Task to carry out: In the entries below, find the lines with the word "involves" and copy them.

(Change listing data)
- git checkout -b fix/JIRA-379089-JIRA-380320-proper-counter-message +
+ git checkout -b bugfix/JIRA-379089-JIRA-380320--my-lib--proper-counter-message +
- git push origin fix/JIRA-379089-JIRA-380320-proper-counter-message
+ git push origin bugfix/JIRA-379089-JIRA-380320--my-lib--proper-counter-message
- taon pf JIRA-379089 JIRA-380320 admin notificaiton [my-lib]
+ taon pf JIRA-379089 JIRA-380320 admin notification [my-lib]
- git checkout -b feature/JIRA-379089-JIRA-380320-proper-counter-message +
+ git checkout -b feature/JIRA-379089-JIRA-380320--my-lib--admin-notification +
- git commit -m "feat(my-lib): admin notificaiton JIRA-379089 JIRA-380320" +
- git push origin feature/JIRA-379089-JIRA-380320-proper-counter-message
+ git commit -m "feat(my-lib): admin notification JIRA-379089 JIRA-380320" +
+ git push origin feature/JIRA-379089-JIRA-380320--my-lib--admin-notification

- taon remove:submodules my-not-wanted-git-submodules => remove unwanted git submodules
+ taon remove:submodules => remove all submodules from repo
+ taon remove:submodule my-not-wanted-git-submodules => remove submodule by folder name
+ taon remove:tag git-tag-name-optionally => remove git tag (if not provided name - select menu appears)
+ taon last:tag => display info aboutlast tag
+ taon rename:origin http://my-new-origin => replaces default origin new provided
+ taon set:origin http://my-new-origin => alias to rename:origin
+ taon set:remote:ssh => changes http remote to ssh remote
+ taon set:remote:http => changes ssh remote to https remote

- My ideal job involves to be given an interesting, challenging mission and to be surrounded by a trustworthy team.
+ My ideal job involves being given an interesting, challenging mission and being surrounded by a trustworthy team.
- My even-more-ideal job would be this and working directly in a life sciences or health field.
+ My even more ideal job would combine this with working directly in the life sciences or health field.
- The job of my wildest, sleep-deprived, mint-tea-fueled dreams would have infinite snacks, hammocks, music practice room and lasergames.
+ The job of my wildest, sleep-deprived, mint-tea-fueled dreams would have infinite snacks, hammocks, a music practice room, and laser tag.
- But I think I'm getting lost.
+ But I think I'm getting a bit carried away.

Task result:
- My ideal job involves to be given an interesting, challenging mission and to be surrounded by a trustworthy team.
+ My ideal job involves being given an interesting, challenging mission and being surrounded by a trustworthy team.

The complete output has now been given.